Connect to Ollama

이 콘텐츠는 아직 번역되지 않았습니다.

⭐ Community Toolkit

This page describes how consuming apps connect to an Ollama model resource that’s already modeled in your AppHost. For the AppHost API surface — adding an Ollama server, models, data volumes, GPU support, and more — see Ollama hosting integration.
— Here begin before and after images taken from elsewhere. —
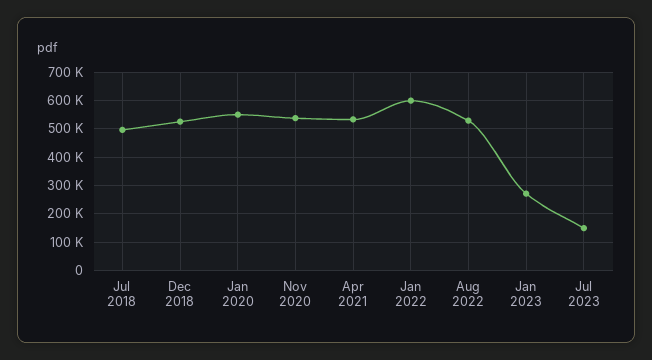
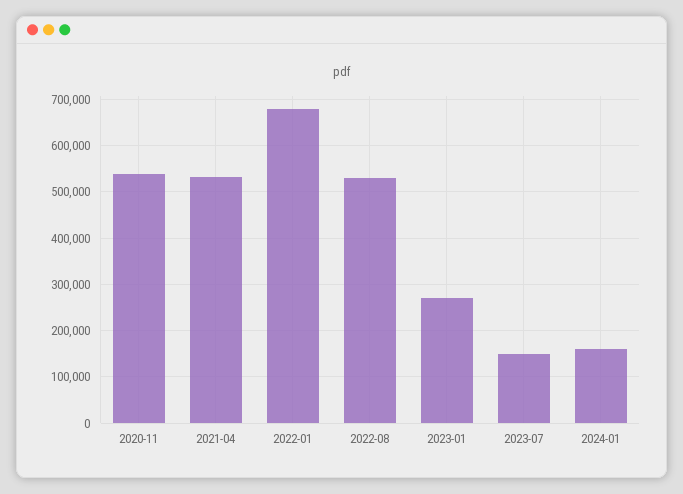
Jul 2018: 500000 -> none
Dec 2018: 525000 -> none
Jan 2020: 550000 -> none
Jan 2022: 600000 -> 680000
2024-01: none -> 160000

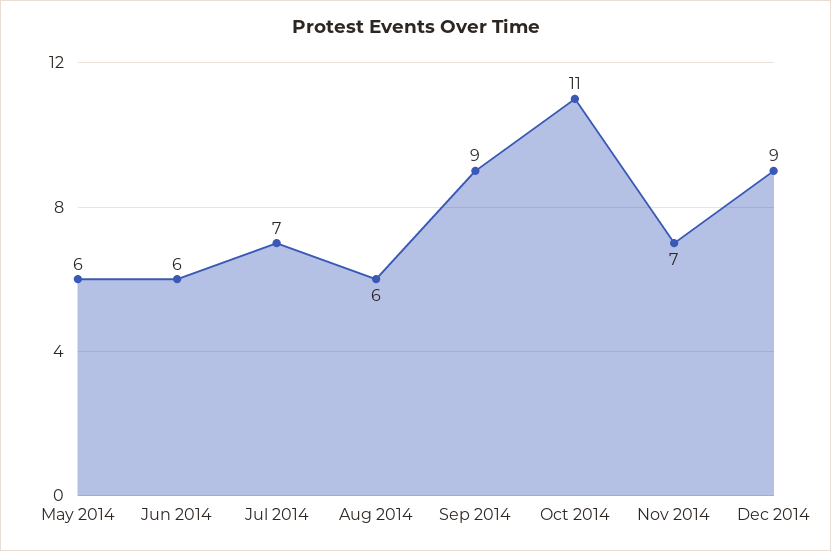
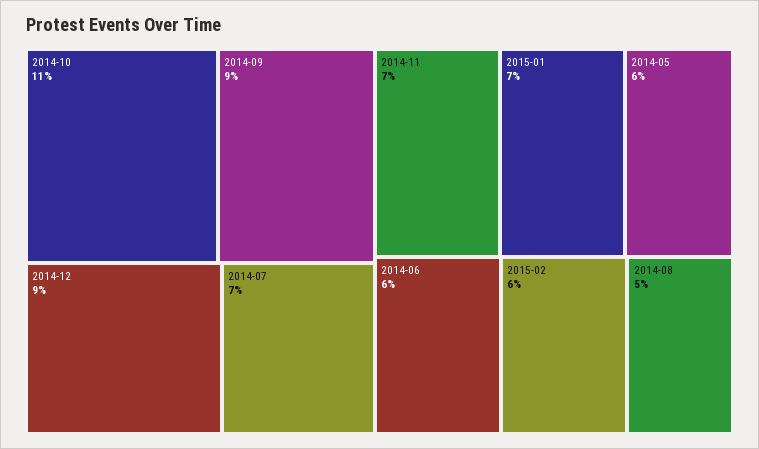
Aug 2014: 6 -> 5
2015-01: none -> 7
2015-02: none -> 6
When you reference an Ollama model resource from your AppHost, Aspire injects the connection information into the consuming app as environment variables. Your app can either read those environment variables directly — the pattern works the same from any language — or, in C#, use the Aspire OllamaSharp client integration for automatic dependency injection.

Connection properties

Aspire exposes each property as an environment variable named [RESOURCE]_[PROPERTY]. For instance, the Uri property of a resource called ollama-llama3 becomes OLLAMA_LLAMA3_URI.

Ollama server resource

The Ollama server resource exposes the following connection properties:

Property Name	Description
`Host`	The hostname or IP address of the Ollama server
`Port`	The port number the Ollama server is listening on (default: `11434`)
`Uri`	The full HTTP endpoint URI, with the format `http://{Host}:{Port}`

Example connection string:

Uri: http://localhost:11434

Ollama model resource

The Ollama model resource inherits all properties from its parent server resource and adds:

Property Name	Description
`Model`	The name of the model, for example `llama3` or `phi3.5`

The model resource connection string combines both:

Endpoint=http://localhost:11434;Model=llama3

Connect from your app

Pick the language your consuming app is written in. Each example assumes your AppHost adds an Ollama model resource named llama3 on an Ollama server resource named ollama — producing a consuming resource called ollama-llama3 with the env var prefix OLLAMA_LLAMA3_.

For C# apps, the recommended approach is the Aspire OllamaSharp client integration. It registers an IOllamaApiClient through dependency injection and supports Microsoft.Extensions.AI abstractions (IChatClient, IEmbeddingGenerator). If you’d rather read environment variables directly, see the Read environment variables section at the end of this tab.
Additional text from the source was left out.